Born in Moscow, Russia, Harry Oshiver became a painter in Philadelphia, Pennsylvania. He studied at Spring Gardens Institute and the Pennsylvania Academy with Daniel Garber, Hugh Breckenridge, and Henry McCarter. He earned a Cresson traveling scholarship in 1924 and 1925 from the Academy and also exhibited there and at the Philadelphia Sketch Club.
This painting was likely painted of a Burlesque performance at the Trocadero Theatre in Philadelphia. The Trocadero Theatre, opened as the Arch Street Opera House in 1870, is a historic theater, in Philadelphia, Pennsylvania. Over the years, it has offered musical comedies, vaudeville and burlesque. Later still, "The Troc" was refurbished for use as an art house cinema and fine arts theatre.
Burlesque began in the mid-19th century as lowbrow plays and variety shows that spoofed legitimate theater productions. One segment of the program included young ladies appearing on stage in scanty costumes, dancing or telling ribald stories. So popular were the dancing girls that the burlesque format evolved to highlight them rather than the male comedians and actors. By the turn of the century, striptease had become the central factor of burlesque.
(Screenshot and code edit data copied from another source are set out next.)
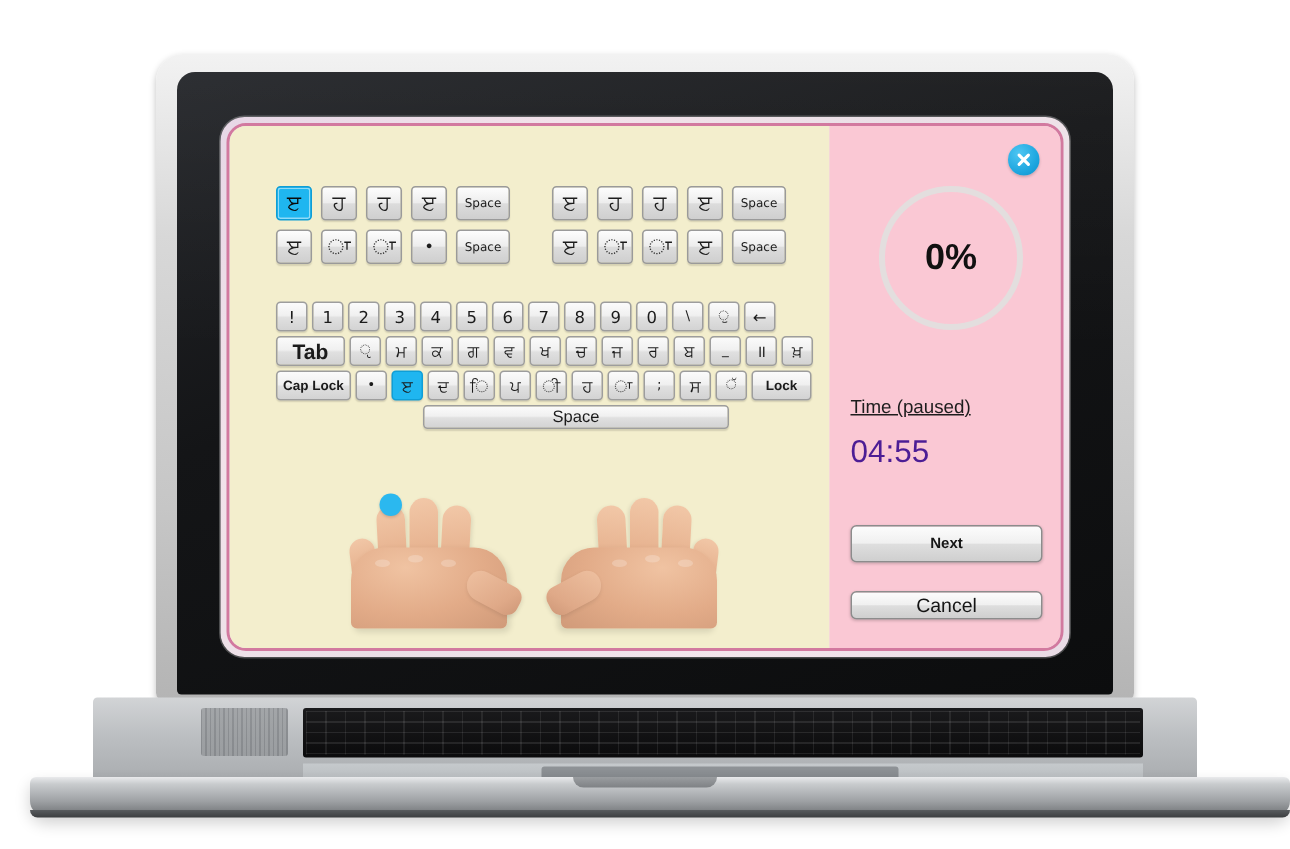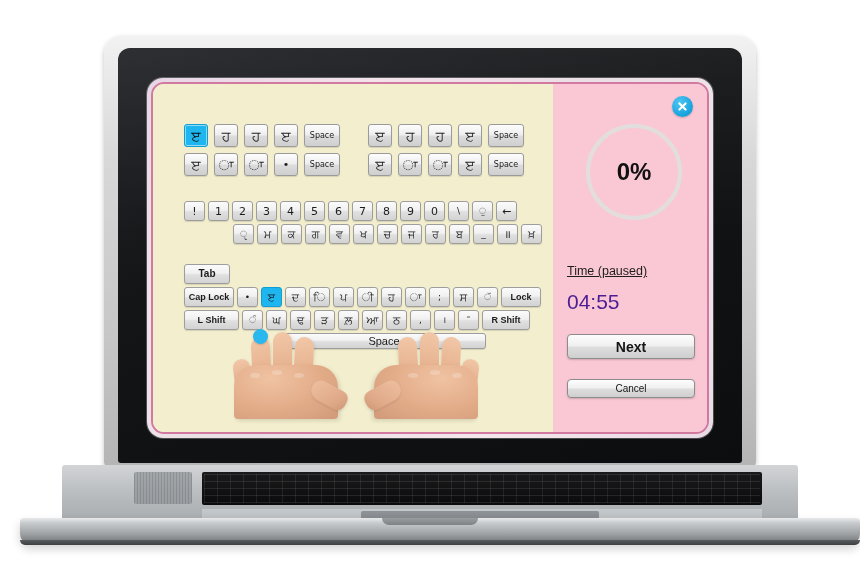"Tab" .key.tab { font-size: 10px -> 14px; margin-top: 40px -> none }
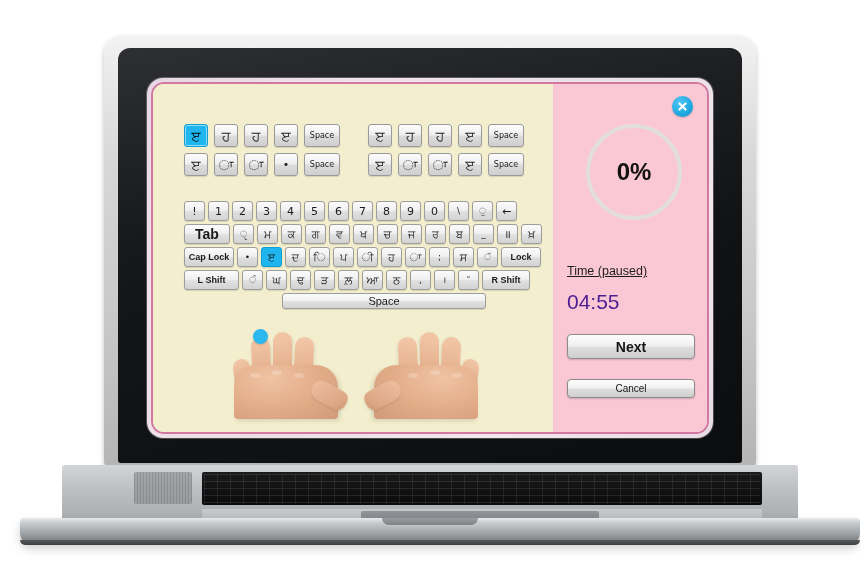"L Shift" div.krow { html: <div> <div>L Shift</div> <div>ੰ</div> <div>ਘ</div> <div>ਢ</div> <div>ੜ</div> <div>ਲ਼</div> <div>ਆ</div> <div>ਠ</div> <div>,</div> <div>।</div> <div>˜</div> <div>R Shift</div> </div> -> none }
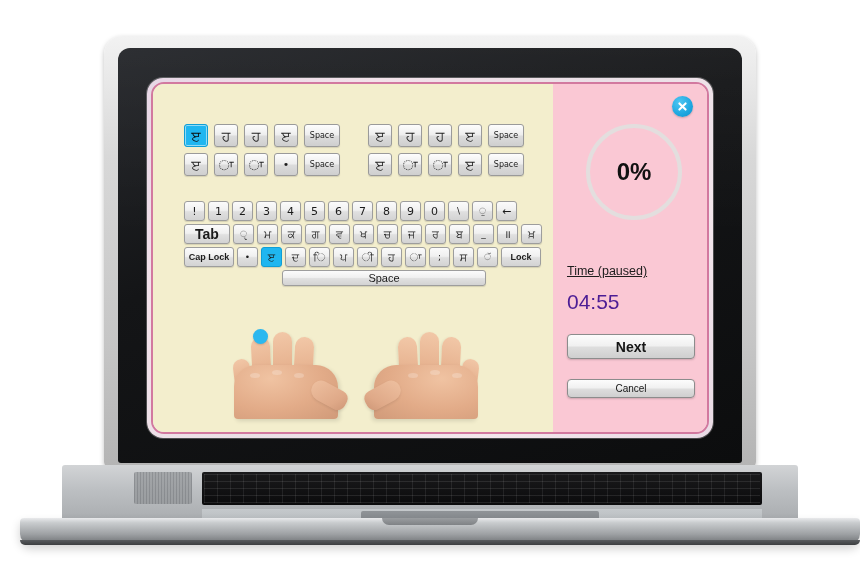"Next" .btn-next { font-size: 14px -> 10px; top: 250px -> 266px }
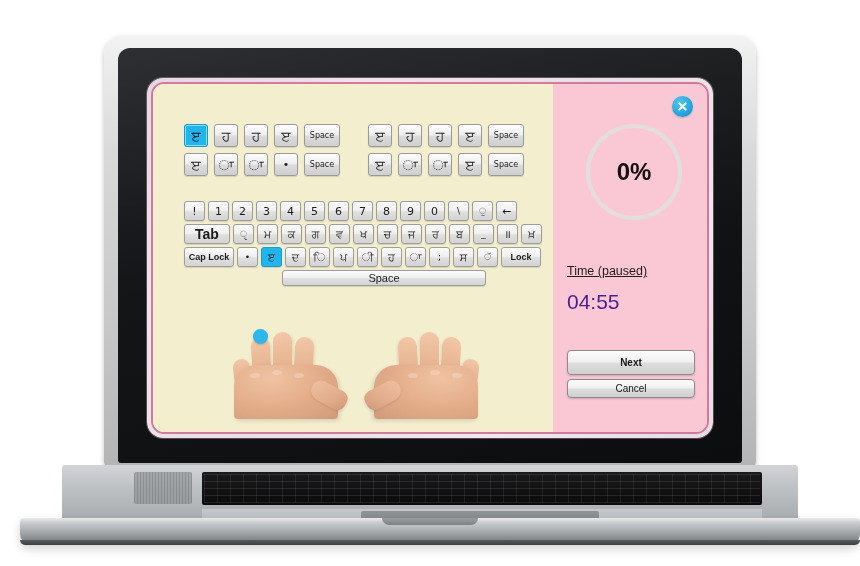"Cancel" .btn-cancel { font-size: 10px -> 13px; top: 295px -> 310px }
By the 1930s, burlesque had permanently switched from cheeky jokes and pratfalls to highly stylized striptease. And striptease itself developed from naive chorus lines and unsubtle clowning to exuberant tableaux with all the razzmatazz of a Broadway blockbuster. The Great Depression ushered in the greatest era for burlesque. Few could afford to attend expensive Broadway shows, yet people craved entertainment. Furthermore, there now seemed to be an unlimited supply of unemployed pretty women who appreciated the steady work offered by burlesque.